Dados da Nuvemshop mostram que a participação da modalidade no faturamento das lojas analisadas dobrou entre julho de 2025 e julho de 2026
A retirada em loja física foi a modalidade de entrega que mais cresceu entre as operações de e-commerce direto ao consumidor (D2C) analisadas pela Nuvemshop em sua nova edição do “Radar do E-commerce D2C”. Dados consolidados, que comparam julho de 2026 ao mesmo mês do ano anterior, apontam alta de 182,6% no faturamento bruto de mercadorias (GMV) gerado por pedidos retirados em pontos físicos.

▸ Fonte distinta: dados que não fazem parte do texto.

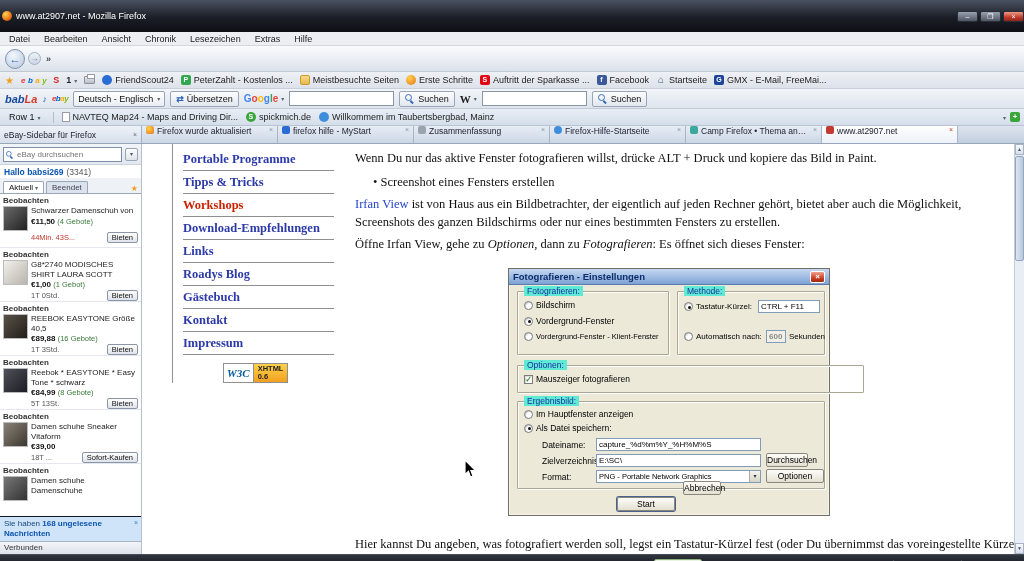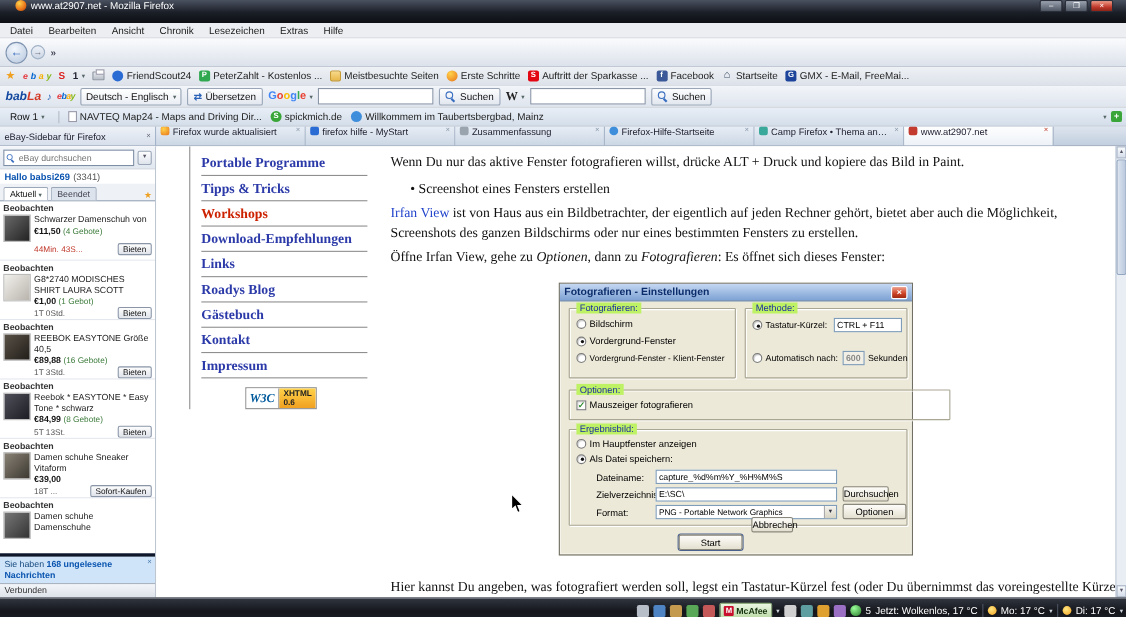--- a/index.html
+++ b/index.html
@@ -7,7 +7,7 @@
 .screen{position:relative;width:1024px;height:561px;overflow:hidden;background:#fff;font-family:"Liberation Sans",sans-serif;font-size:10px;color:#111}
 
 
-.titlebar{height:21px;background:linear-gradient(#4a5160,#1a1e26 55%,#0d0f14);display:flex;align-items:flex-start;padding:0 12px;color:#fff}
+.titlebar{height:32px;background:linear-gradient(#4a5160,#1a1e26 55%,#0d0f14);display:flex;align-items:center;padding:0 0;color:#fff}
 .ff-icon{width:10px;height:10px;border-radius:50%;background:radial-gradient(circle at 35% 30%,#ffd24a,#e8731a 60%,#9c3a00);margin:0 4px 0 2px;flex:0 0 auto}
 .title-text{font-size:9px;flex:1;white-space:nowrap;overflow:hidden}
 .winbtns{display:flex;gap:2px}

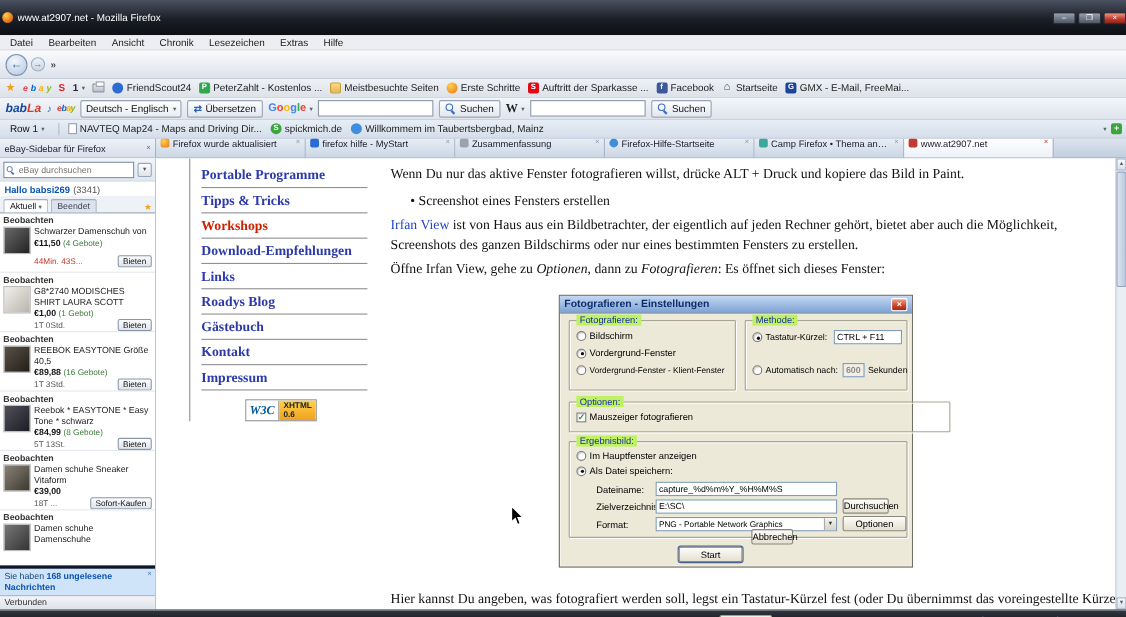--- a/index.html
+++ b/index.html
@@ -140,7 +140,7 @@
 .dlg-title .t{flex:1;white-space:nowrap;overflow:hidden}
 .dlg-x{width:15px;height:12px;background:linear-gradient(#f0a08c,#cc4125 60%,#9c2a12);border:1px solid #fff;border-radius:2px;color:#fff;font-size:8px;line-height:10px;text-align:center}
 .grp{position:absolute;border:1px solid #a9a694;box-shadow:1px 1px 0 #fff,1px 1px 0 #fff inset;border-radius:1px}
-.grp-label{position:absolute;top:-6px;left:6px;background:#bef264;padding:0 3px;color:#1b2fa0;font-size:8.5px;white-space:nowrap}
+.grp-label{position:absolute;top:-6px;left:6px;background:#5eead4;padding:0 3px;color:#1b2fa0;font-size:8.5px;white-space:nowrap}
 .drow{position:absolute;display:flex;align-items:center;gap:3px;white-space:nowrap}
 .radio{width:9px;height:9px;border:1px solid #7a7a7a;border-radius:50%;background:#fff;position:relative;flex:0 0 auto;box-shadow:inset 1px 1px 1px rgba(0,0,0,.2)}
 .radio.sel::after{content:"";position:absolute;left:2.5px;top:2.5px;width:3px;height:3px;border-radius:50%;background:#111}

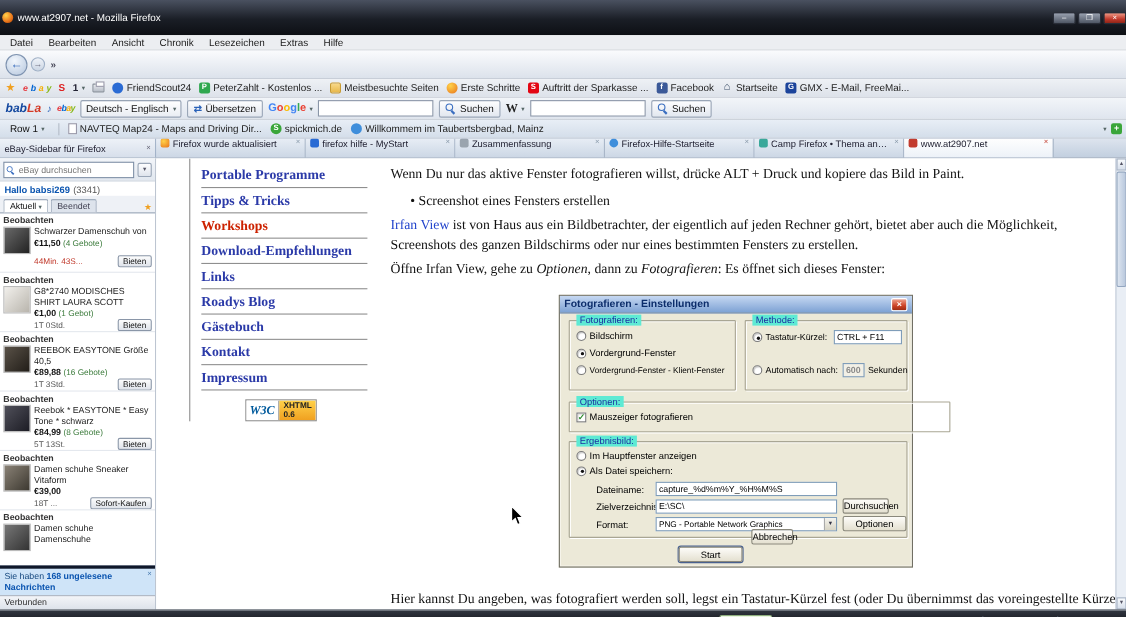--- a/index.html
+++ b/index.html
@@ -113,7 +113,7 @@
 .item-time{font-size:7.5px;color:#555;white-space:nowrap}
 .item-time.urgent{color:#c0392b}
 .bid-btn{font-size:7.5px;padding:0 4px;height:11px;line-height:10px;background:linear-gradient(#fdfdfd,#dfe3ea);border:1px solid #8a96a8;border-radius:2px;white-space:nowrap}
-.sb-notif{position:absolute;left:0;right:0;bottom:13px;background:#cfe4f8;border-top:3px solid #0f172a;padding:2px 12px 2px 4px;font-size:8px;color:#14477e;line-height:1.25}
+.sb-notif{position:absolute;left:0;right:0;bottom:13px;background:#cfe4f8;border-top:1px solid #0f172a;padding:2px 12px 2px 4px;font-size:8px;color:#14477e;line-height:1.25}
 .sb-notif .nlink{font-weight:bold;color:#0a54b0}
 .notif-x{position:absolute;right:3px;top:2px;font-size:7px;color:#4a7cb0}
 .sb-status{position:absolute;left:0;right:0;bottom:0;height:13px;background:linear-gradient(#f3f5f8,#dde2ea);border-top:1px solid #aab3c0;font-size:8px;color:#333;padding:1px 4px}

No período, a participação da retirada no faturamento total das lojas avaliadas passou de 1,93% para 3,86%. Embora a modalidade ainda represente uma parcela menor das vendas, o avanço indica uma mudança na forma como marcas digitais estruturam sua operação: pontos físicos, showrooms e parceiros locais passam a ter função também logística, além da venda presencial.
“Durante muito tempo, a operação de e-commerce foi associada exclusivamente à entrega na residência do consumidor. O crescimento da retirada mostra que o varejo está ampliando as possibilidades: o cliente quer escolher como receber a compra, considerando preço, prazo e conveniência”, comentou Thammer Manzoni, diretor da Nuvem Envio Brasil da Nuvemshop.
Pix lidera em volume de pedidos e cartão de crédito em faturamento
Além da mudança nas entregas, os dados da plataforma indicam transformações nos meios de pagamento e na origem das vendas. O Pix respondeu por 50,28% dos pedidos realizados nas lojas D2C analisadas em julho de 2026, acima dos 48,6% registrados em julho de 2025. O pagamento instantâneo, portanto, passou a ser o meio mais usado em frequência de compras.
No recorte por faturamento, porém, o cartão de crédito segue à frente: respondeu por 53,92% do GMV, enquanto o Pix concentrou 40,64%. A diferença indica que o cartão permanece mais associado a compras de maior valor, nas quais o parcelamento ainda tem peso relevante na decisão do consumidor.
Nas redes sociais, o Instagram respondeu por 25,15% do GMV das lojas analisadas, ante 22,83% em julho de 2025. O resultado mostra que a plataforma mantém relevância como canal de descoberta e conversão para marcas próprias. Já o TikTok representou 0,02% do faturamento no período analisado.
“Os dados mostram um consumidor que espera mais opções e uma operação de varejo que precisa estar preparada para atendê-lo em diferentes pontos da jornada. A venda pode começar em uma rede social, ser paga por Pix e terminar em uma retirada na loja. O desafio é integrar essas etapas sem aumentar a complexidade para quem vende”, concluiu Manzoni.